--- Records for this task Enclosed Below ---

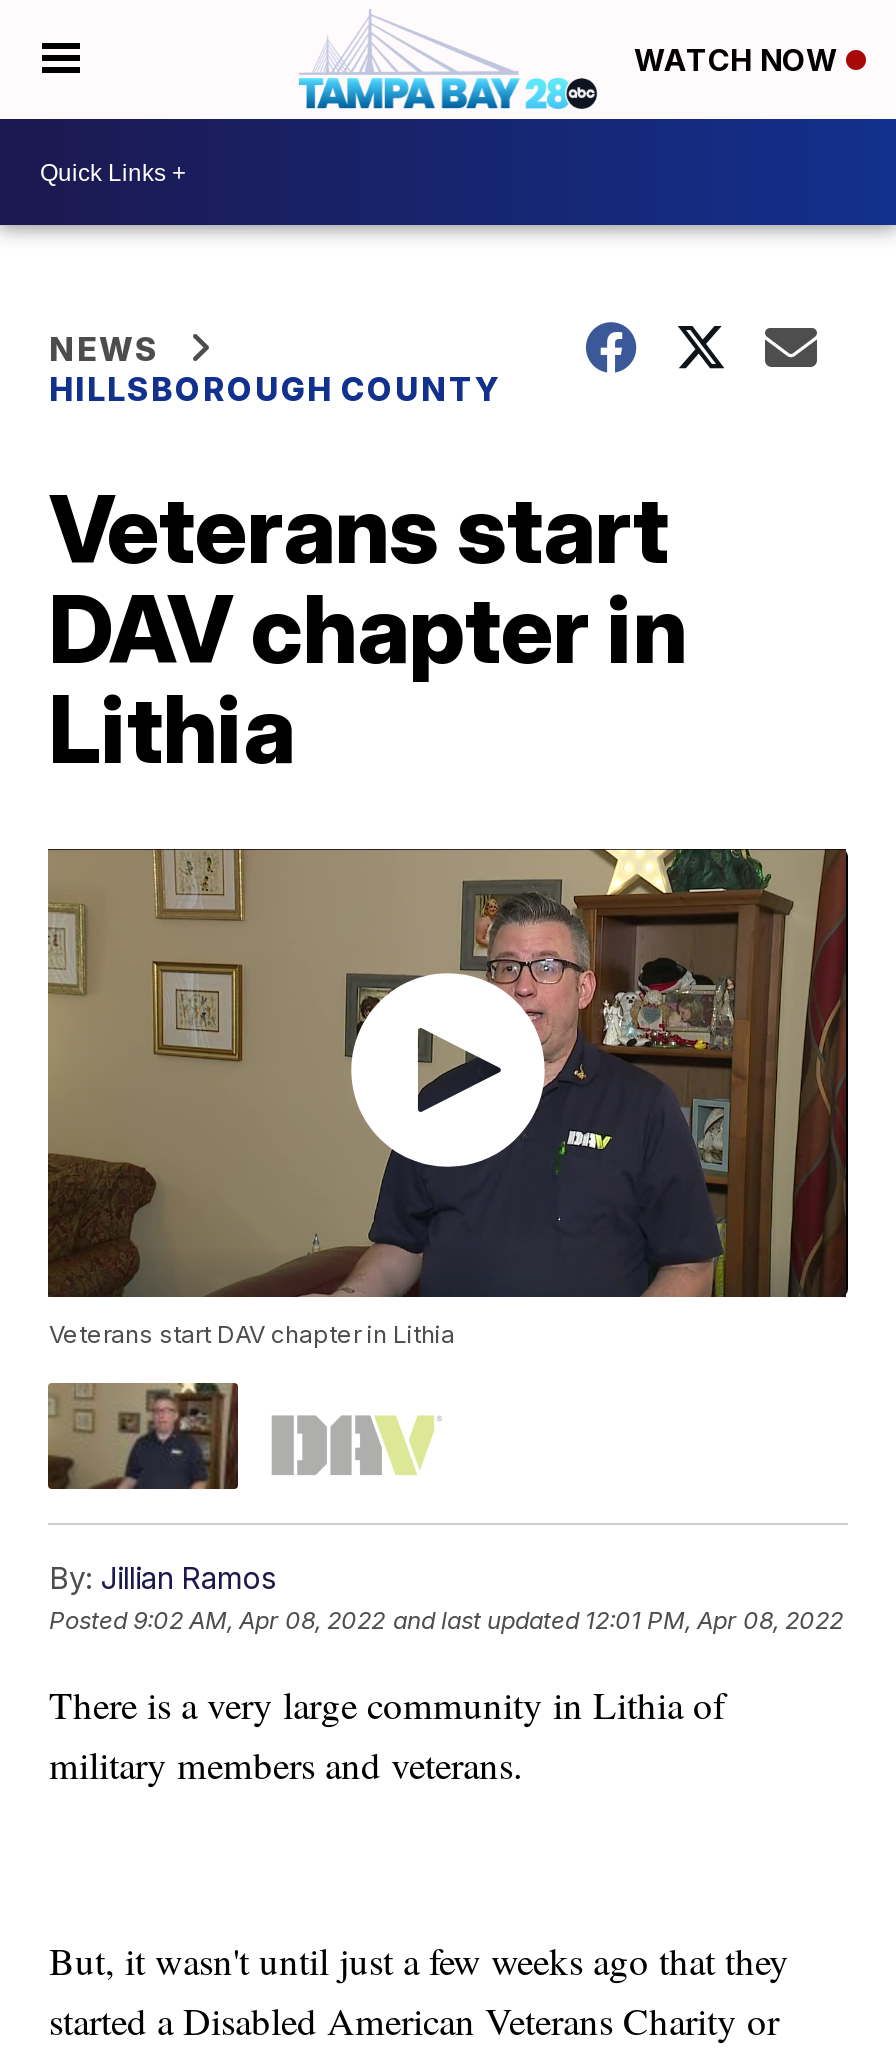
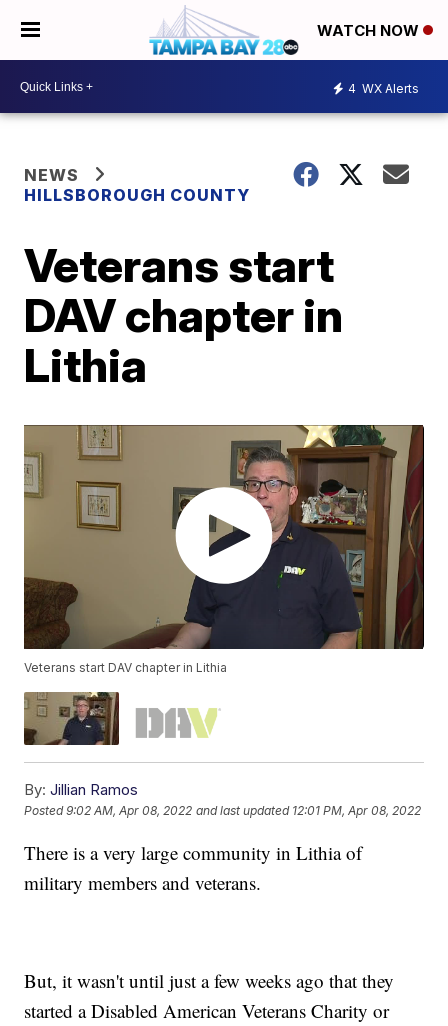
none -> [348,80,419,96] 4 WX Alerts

--- End of Enclosed Records for this task ---
--- Records for this task Enclosed Below ---

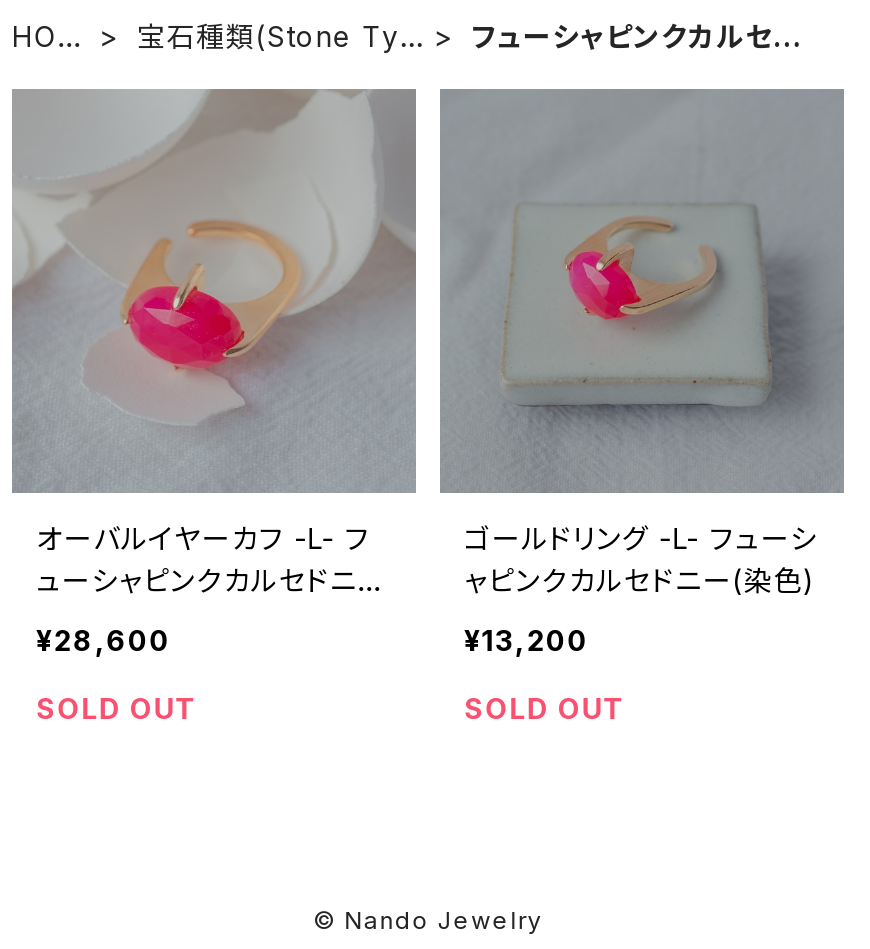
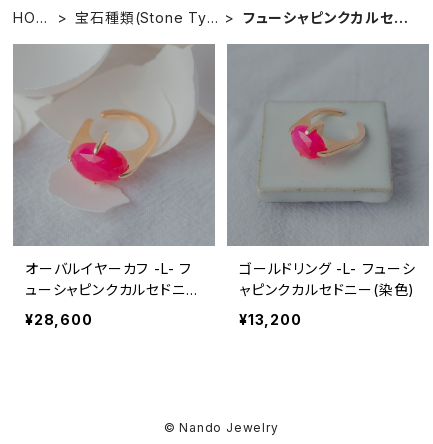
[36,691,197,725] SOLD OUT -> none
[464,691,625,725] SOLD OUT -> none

--- End of Enclosed Records for this task ---
--- Records for this task Enclosed Below ---

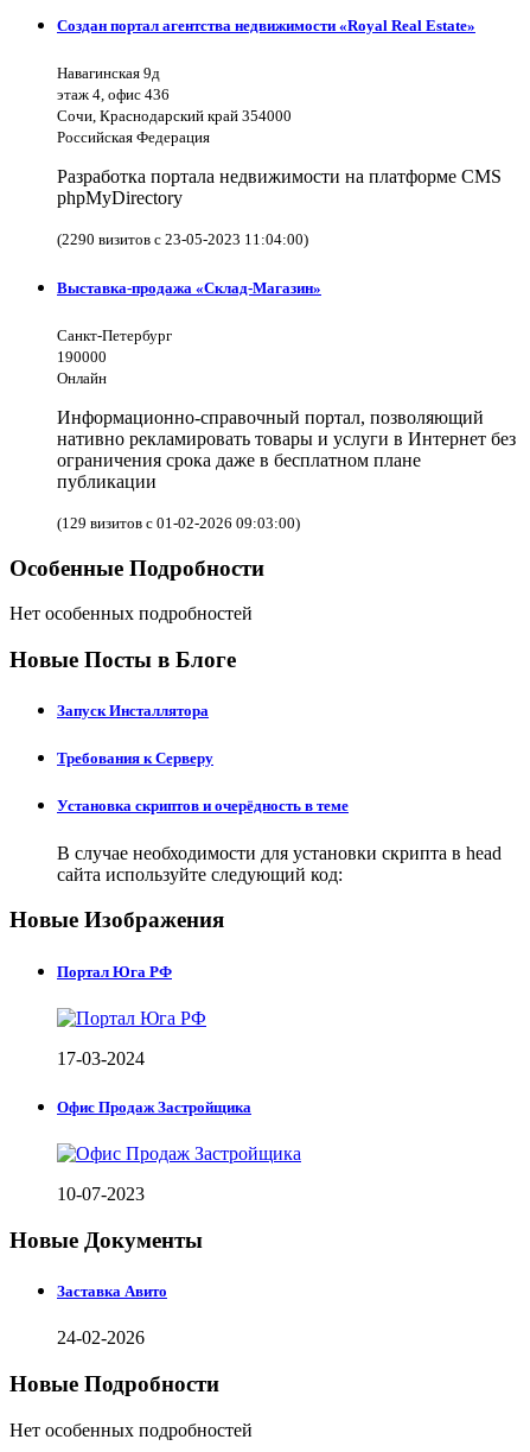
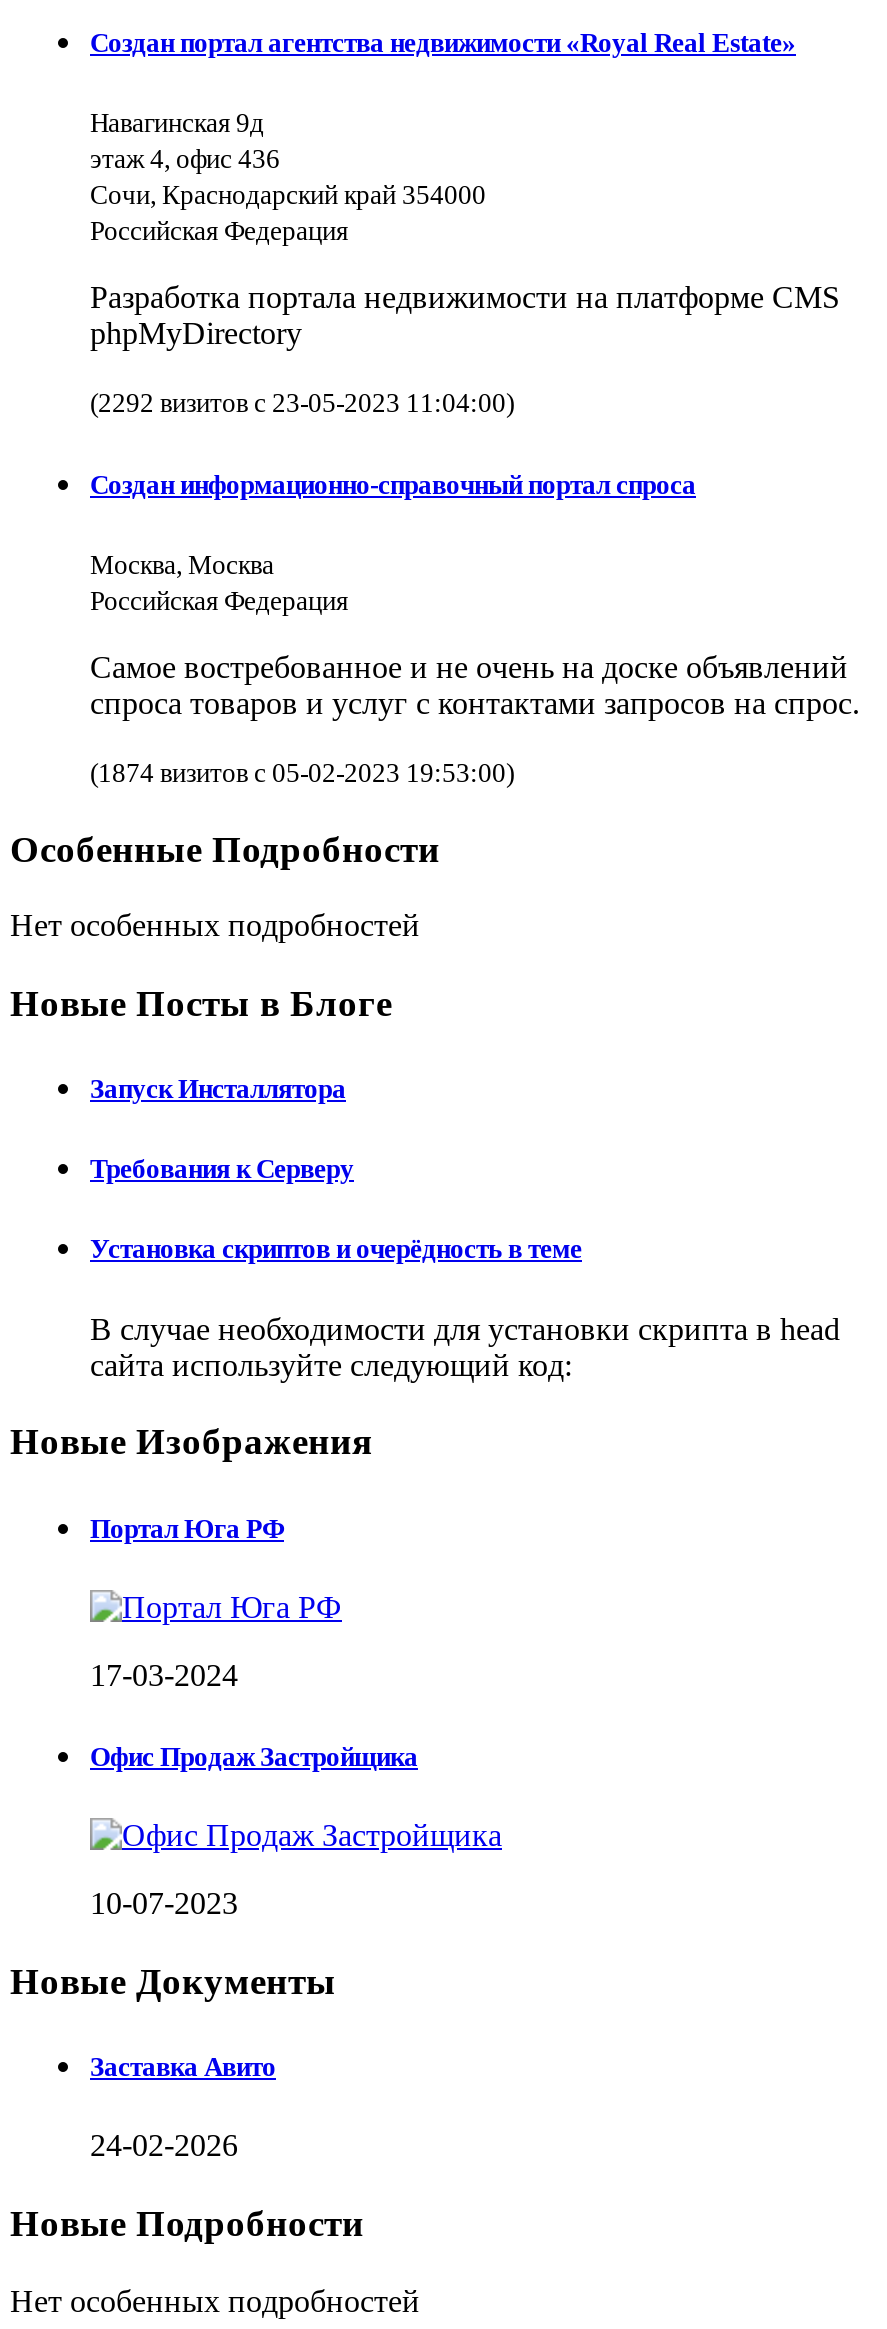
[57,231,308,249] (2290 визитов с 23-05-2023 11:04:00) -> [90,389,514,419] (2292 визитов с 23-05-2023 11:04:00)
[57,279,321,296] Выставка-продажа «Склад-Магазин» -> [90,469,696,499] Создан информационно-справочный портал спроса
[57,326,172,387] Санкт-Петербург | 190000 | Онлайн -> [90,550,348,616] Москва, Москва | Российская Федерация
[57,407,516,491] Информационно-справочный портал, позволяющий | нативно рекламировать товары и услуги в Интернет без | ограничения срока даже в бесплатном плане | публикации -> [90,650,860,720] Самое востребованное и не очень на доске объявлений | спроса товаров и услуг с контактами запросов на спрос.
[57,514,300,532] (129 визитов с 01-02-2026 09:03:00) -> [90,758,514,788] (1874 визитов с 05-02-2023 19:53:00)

--- End of Enclosed Records for this task ---

• [What is required]:
The output should be exactly the lines above from the line containing "[36,691,197,725] SOLD OUT -> none" to the line containing "[464,691,625,725] SOLD OUT -> none", inclusive, with no other lines.

• [Exercise response]:
[36,691,197,725] SOLD OUT -> none
[464,691,625,725] SOLD OUT -> none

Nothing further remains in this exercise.